Direkt bei der Karriere durchstarten? Oder erst mal neue Perspektiven erkunden und frische Motivation tanken? Die berufliche Pause auf Zeit – das Sabbatjahr- wird immer beliebter. Wir zeigen Ihnen, was es damit auf sich hat.

Was ist das Sabbatjahr?

Das Wort „Sabbatical“ leitet sich vom hebräischen „Shabbat“ ab und bedeutet „aufhören und loslassen“. Der Name ist Programm: Mitarbeiter nehmen für eine Dauer von drei bis 12 Monaten eine Auszeit vom Angestelltendasein. Meist verbringen sie die Zeit im Ausland. Jeder hat seine ganz eigene Motivation: Reisen, Erholung, Erziehung, Weiterbildung oder soziales Engagement.

Unterschied zu Urlaub

Klingt nach Urlaub? Nicht ganz. Ein Urlaub ist eine bezahlte Freistellung zum Zwecke der Erholung. Das Sabbatical hingegen ist eine längere Auszeit zur Förderung der zukünftigen Leistungsfähigkeit und Persönlichkeitsentwicklung. Und zwar entweder unentgeltlich oder durch den Abbau von Überstunden. Gehalt zahlt der Arbeitgeber während dem Sabbatjahr nicht.

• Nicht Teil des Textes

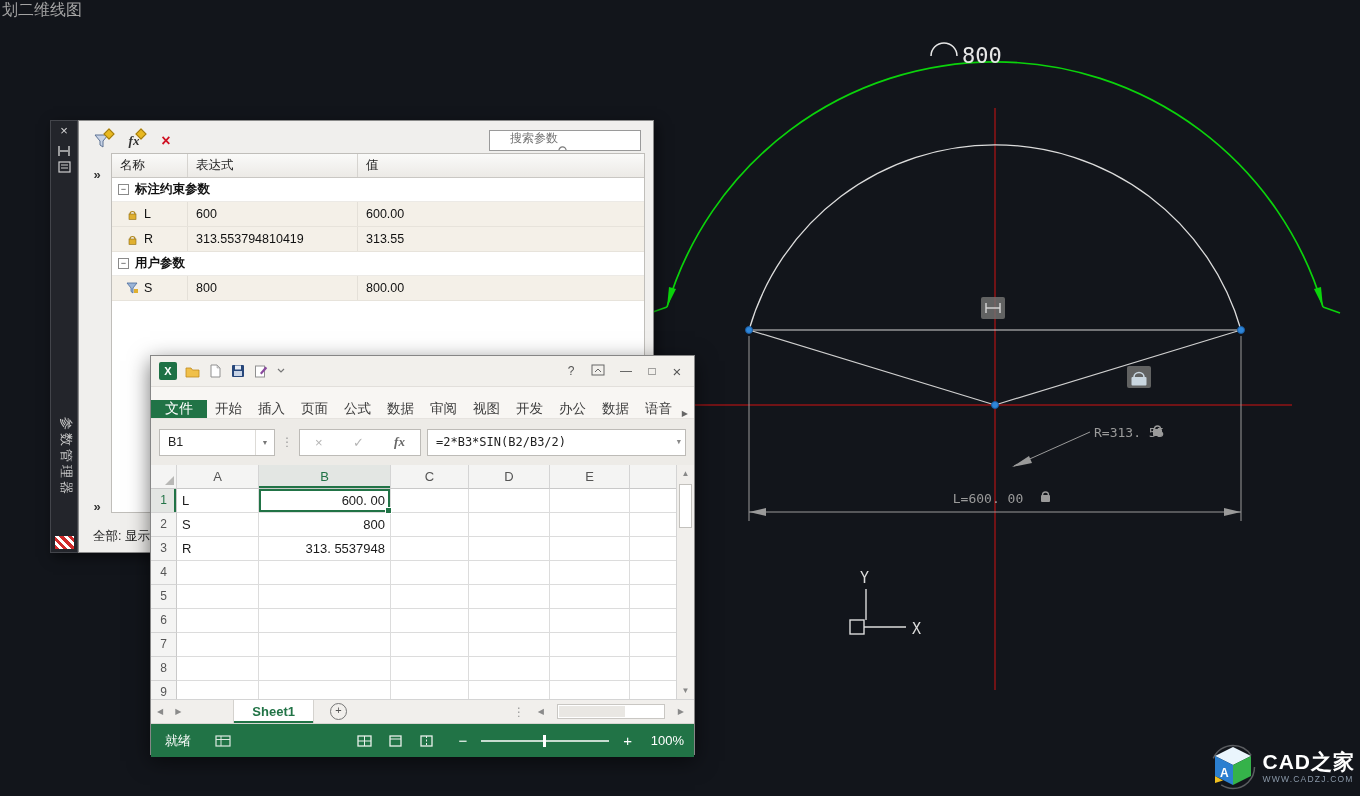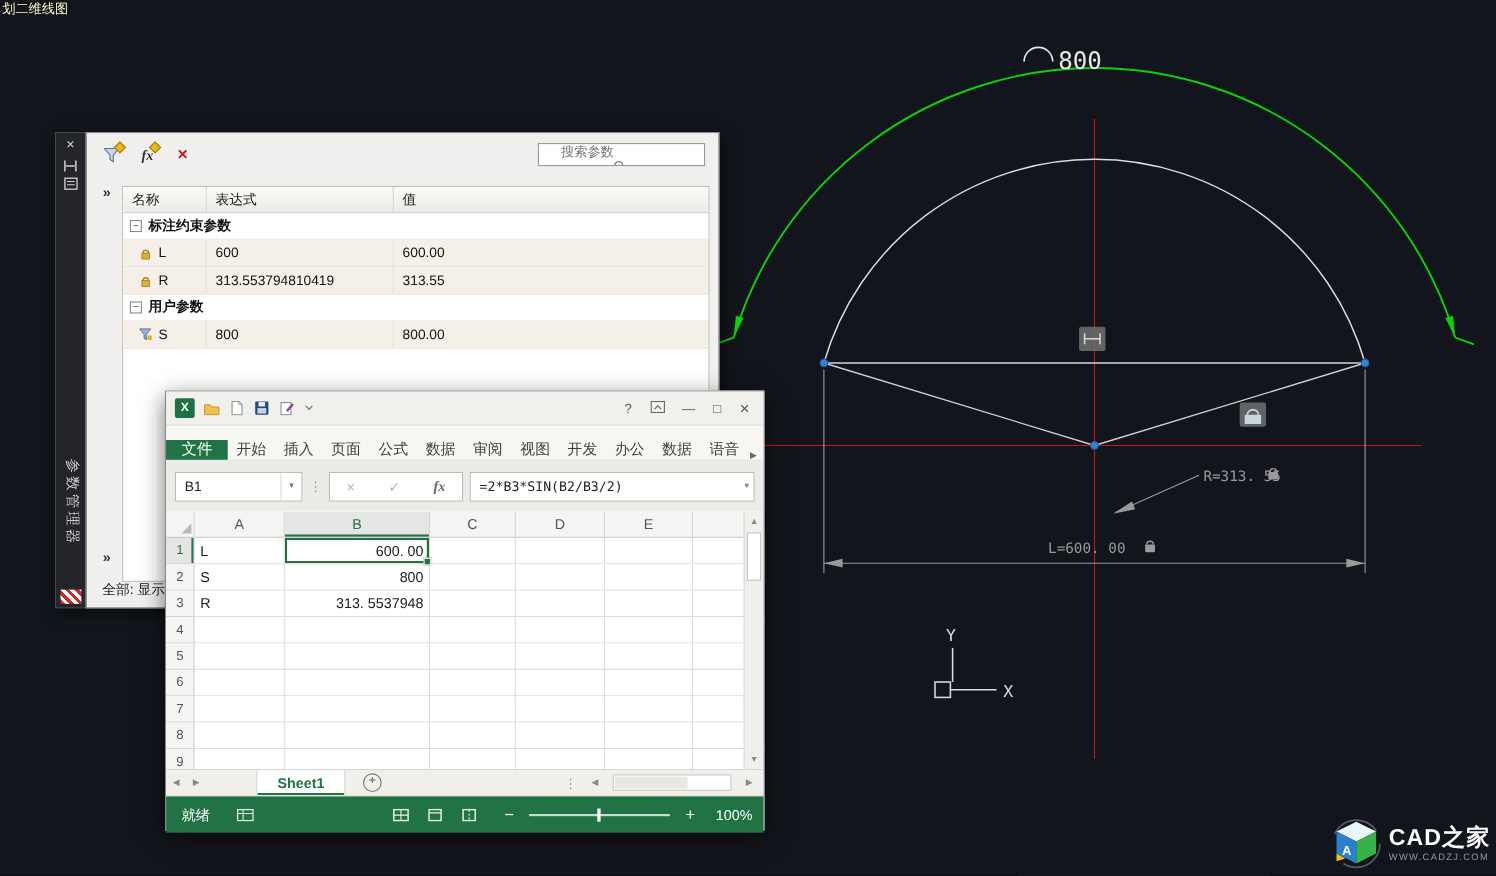--- a/index.html
+++ b/index.html
@@ -7,7 +7,7 @@
          font-family:"Liberation Sans",sans-serif;}
   
   .cad{position:absolute;left:0;top:0;z-index:1;}
-  .corner-label{position:absolute;left:2px;top:0;z-index:3;color:#fef9c3;font-size:12px;}
+  .corner-label{position:absolute;left:2px;top:0;z-index:3;color:#a3a3a3;font-size:16px;}
   
   .param-panel{position:absolute;left:50px;top:120px;width:604px;height:433px;z-index:5;
                box-shadow:3px 4px 12px rgba(0,0,0,.5);}

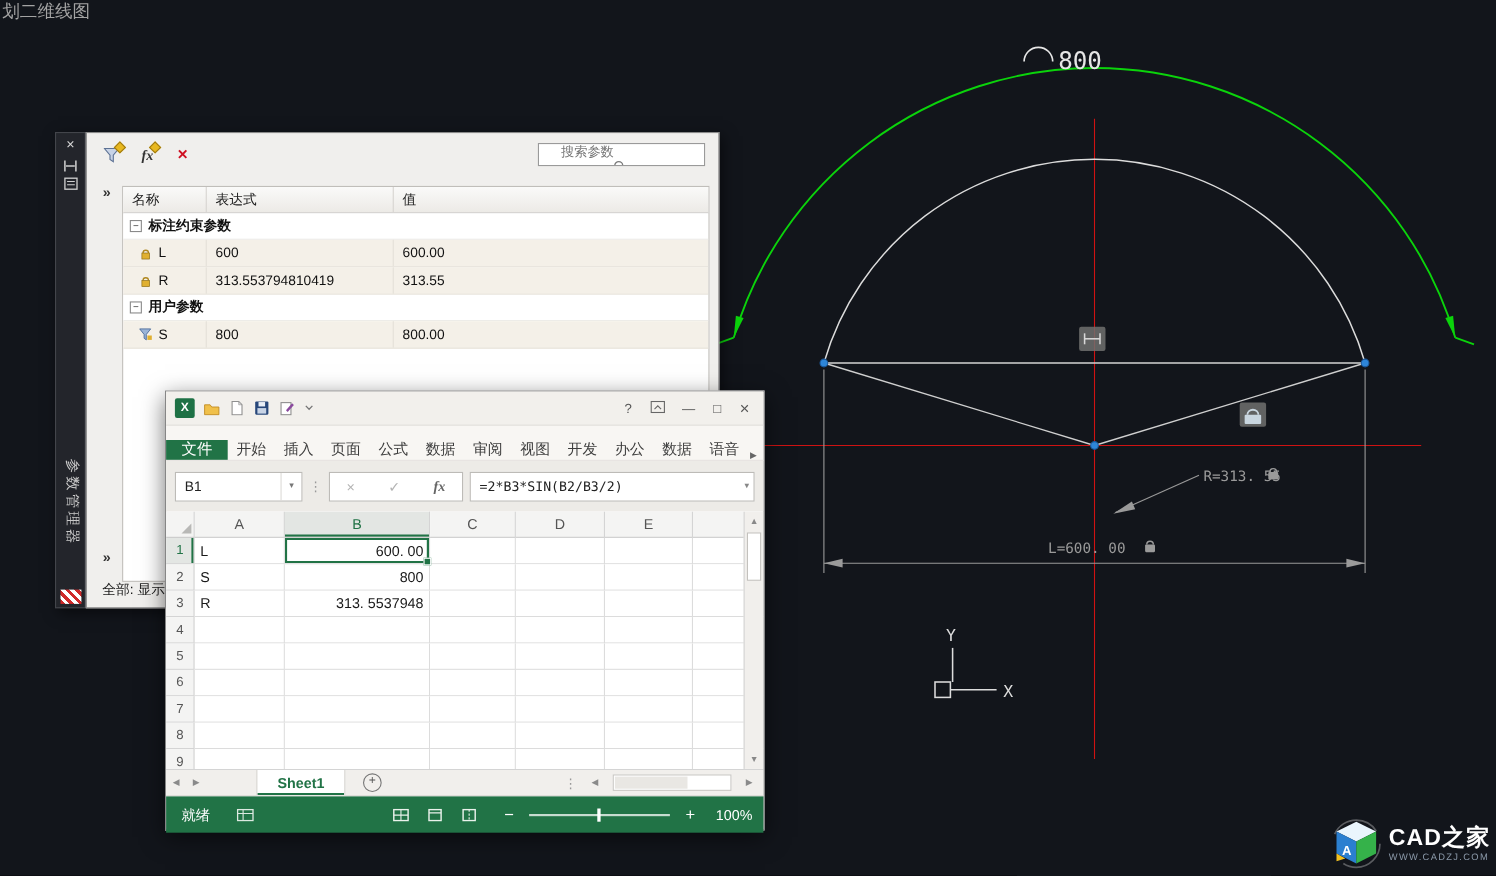--- a/index.html
+++ b/index.html
@@ -29,7 +29,7 @@
   .pp-mini{position:absolute;left:8px;top:46px;bottom:28px;width:20px;}
   .pp-chev{color:#333;font-size:13px;font-weight:bold;display:block;text-align:center;}
   .pp-chev.bottom{position:absolute;bottom:10px;left:0;right:0;}
-  .pp-table{position:absolute;left:32px;top:48px;right:8px;height:360px;background:#fff;border:1px solid #c0beba;box-sizing:border-box;overflow:hidden;}
+  .pp-table{position:absolute;left:32px;top:32px;right:8px;height:360px;background:#fff;border:1px solid #c0beba;box-sizing:border-box;overflow:hidden;}
   .pt-head{display:flex;height:23px;background:linear-gradient(#fafaf9,#eceae6);border-bottom:1px solid #c9c7c3;}
   .pt-hcell{font-size:12.5px;color:#222;line-height:23px;padding-left:8px;border-right:1px solid #d6d4d0;box-sizing:border-box;}
   .c-name{width:76px;} .c-expr{width:170px;} .c-val{flex:1;border-right:0!important;}

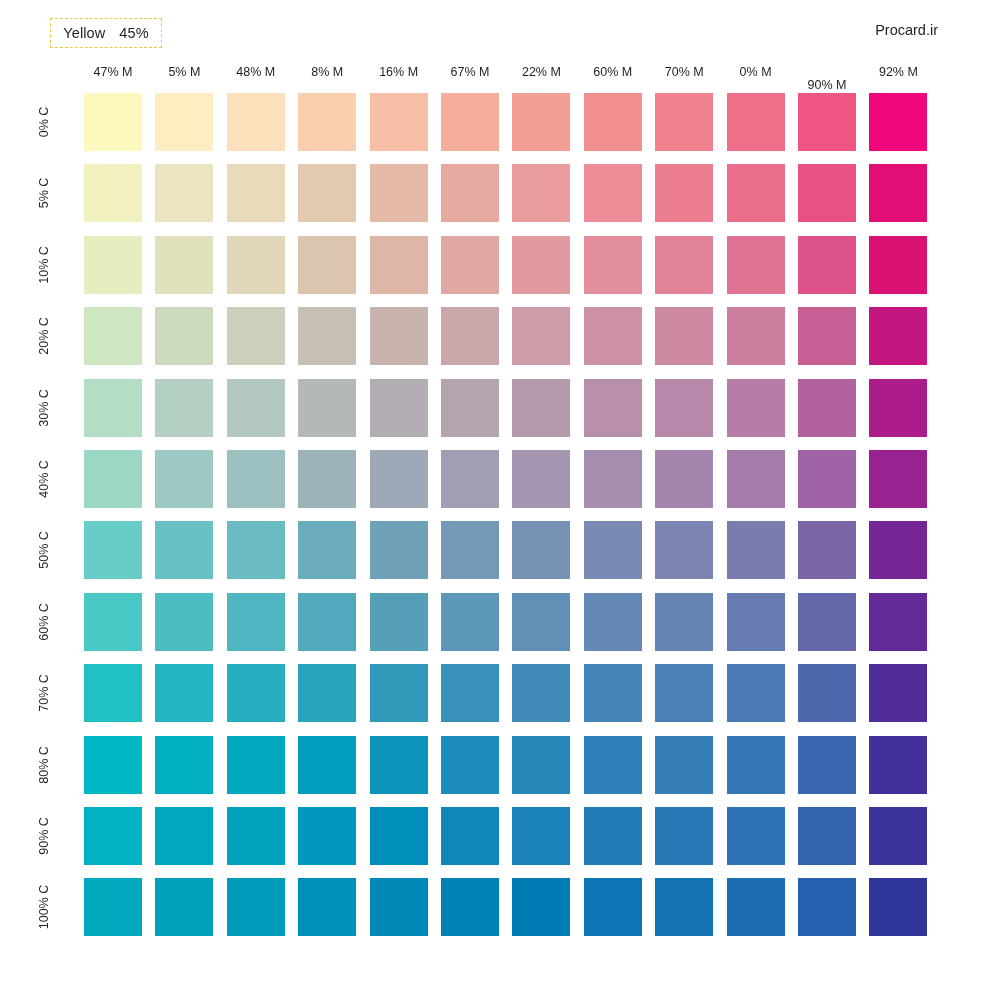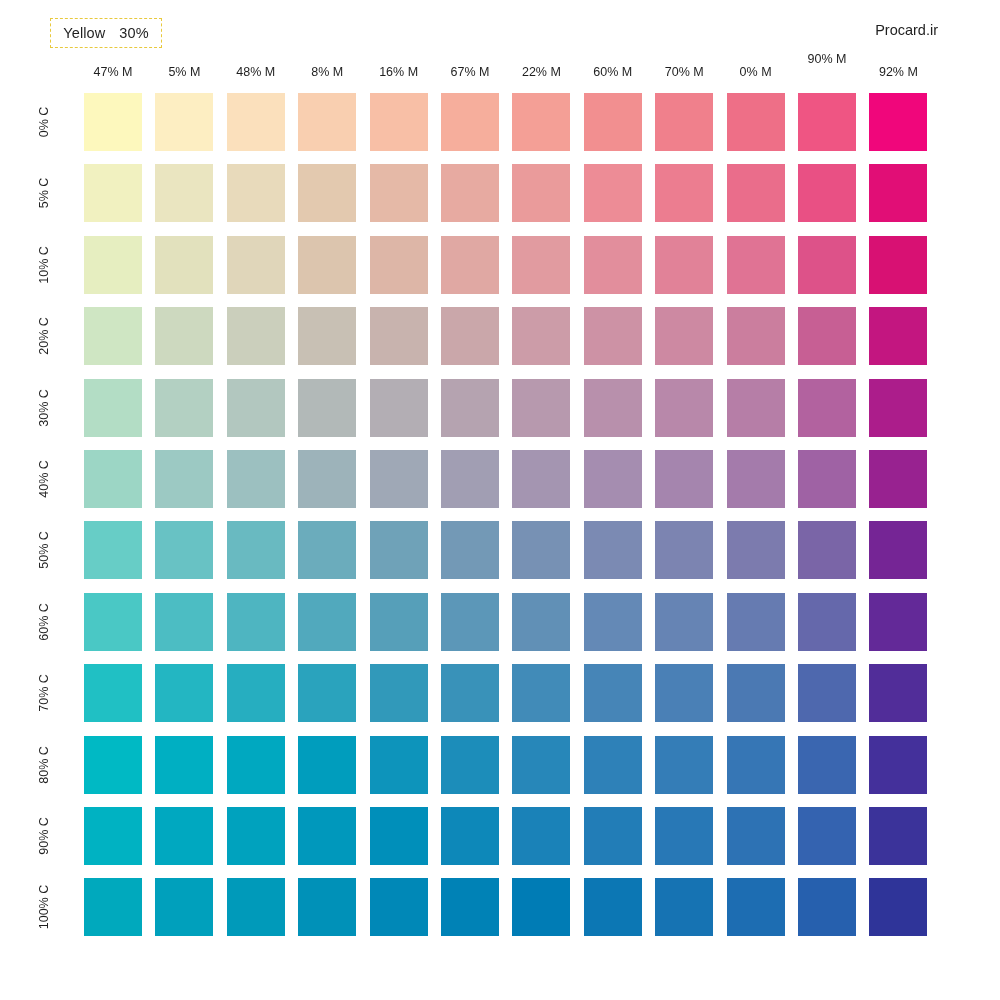--- a/index.html
+++ b/index.html
@@ -100,7 +100,7 @@
 <div class="header">
   <div class="yellow-badge">
     <span class="bk-label">Yellow</span>
-    <span class="bk-value">30%</span>
+    <span class="bk-value">45%</span>
   </div>
   <div class="brand">Procard.ir</div>
 </div>

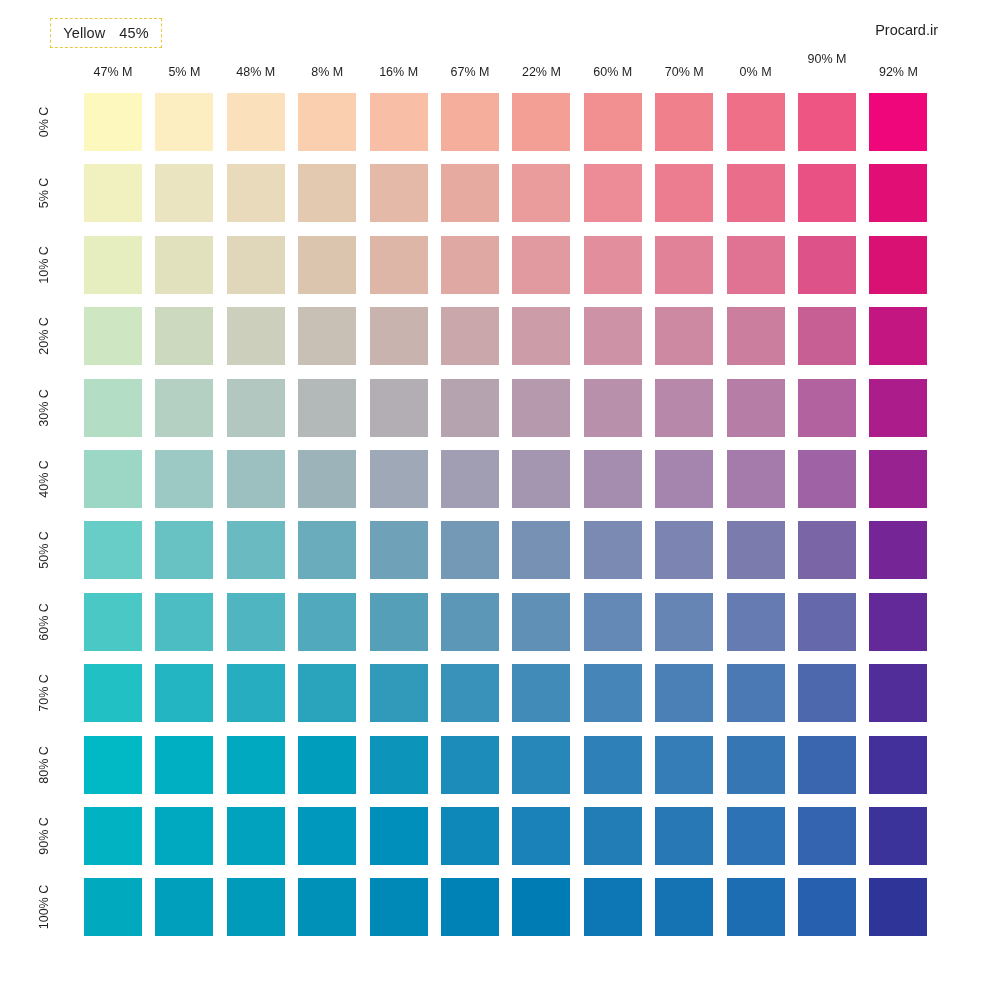--- a/index.html
+++ b/index.html
@@ -116,7 +116,7 @@
     <div class="col-head" style="left: 573.8px; top: 62px; width: 78px;">60% M</div>
     <div class="col-head" style="left: 645.2px; top: 62px; width: 78px;">70% M</div>
     <div class="col-head" style="left: 716.6px; top: 62px; width: 78px;">0% M</div>
-    <div class="col-head" style="left: 788px; top: 49px; width: 78px;">90% M</div>
+    <div class="col-head" style="left: 788px; top: 75px; width: 78px;">90% M</div>
     <div class="col-head" style="left: 859.4px; top: 62px; width: 78px;">92% M</div>
     <div class="row-head" style="left: 13px; top: 113px;">0% C</div>
     <div class="row-head" style="left: 13px; top: 184.4px;">5% C</div>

Berufliche Auszeit – ein neuer Trend?

Bisher lassen sich zwar nur knapp vier Prozent der Deutschen auf das Abenteuer auf Zeit ein. Diejenigen, die sich für das Sabbatjahr entschieden haben, würden es jedoch jederzeit wieder tun. Es mangelt meist eher an der Offenheit der Unternehmen: Arbeitgeber fürchten für den Betrieb mehr Aufwand als Nutzen und geben sich distanziert.

Arbeitgeber und Mitarbeiter müssen sich einig sein

Doch: Bei den Mitarbeitern wird der Arbeitsdruck höher, das Bedürfnis nach Pause vom Job wächst. Einen gesetzlichen Anspruch auf das Sabbatjahr gibt es nicht. Somit funktioniert das Modell nur, wenn sich Arbeitgeber und Mitarbeiter einig sind. Bisher haben meist nur international tätigen Unternehmen den beiderseitigen Nutzen erkannt.

Daher ist bei Interesse des Mitarbeiters Eigeninitiative gefragt. Auch Geduld und Überzeugungskraft. Beste Argumente für die berufliche Pause sind wohl, dass der Arbeitnehmer nach dem Sabbatjahr zufriedener und entspannter in den Job zurückkehrt. Auch kann er die während seiner Auszeit gesammelten Erfahrungen und Kenntnisse gewinnbringend in seine Arbeit einfließen lassen. Meist sogar Fremdsprachenkenntnisse, gewachsene Organisationsfähigkeit sowie interkulturelle Kompetenz.

Andere Länder sind uns weit voraus: In Skandinavien oder den Niederlanden sind Sabbaticals längst anerkannt. Teilweise gibt es sogar spezielle Förderprogramme, um die Auszeit so einfach wie möglich zu gestalten.

Die Sache mit dem Geld: Wie finanziert man die Auszeit?

Hier gibt es verschiedene Arbeitszeit- und Lohnmodelle. Besonders beliebt ist die Teilzeitvariante: Dabei wird etwa für drei Jahre Teilzeit vereinbart. Der Angestellte arbeitet jedoch Vollzeit weiter und erwirtschaftet sich so Monat für Monat ein Zeitguthaben. Dieses nutzt er am Ende der Teilzeit für seine berufliche Auszeit. Das reduzierte Gehalt läuft währenddessen weiter. Nach dem Sabbatjahr kehrt wer wieder auf seine Vollzeitstelle zurück.

Auch möglich ist das Fünf-Jahres-Modell: Hier arbeitet der Mitarbeiter vier Jahre lang Vollzeit mit reduziertem Lohn um dann anschließend im fünften Jahr den gleichen Lohn zu beziehen, ohne dafür arbeiten zu müssen. Die Möglichkeiten hier sind sehr vielfältig.

Überstunden abfeiern

Auch Überstunden oder nicht genutzte Urlaubstage können im Zeitwertkonto gesammelt werden – und dann für das Sabbatjahr herangezogen werden.

Junge Eltern sollten folgende Idee kennen: Wer seinen Anspruch auf Elternzeit nicht voll ausschöpft, kann den Restanspruch für eine berufliche Pause nutzen. So können sogar auch die gesamten zwölf Monate Elternzeit auf einen späteren Zeitpunkt gelegt werden. Das Sabbatical muss dann jedoch spätestens bis zum achten Geburtstag des Kindes eingelegt worden sein.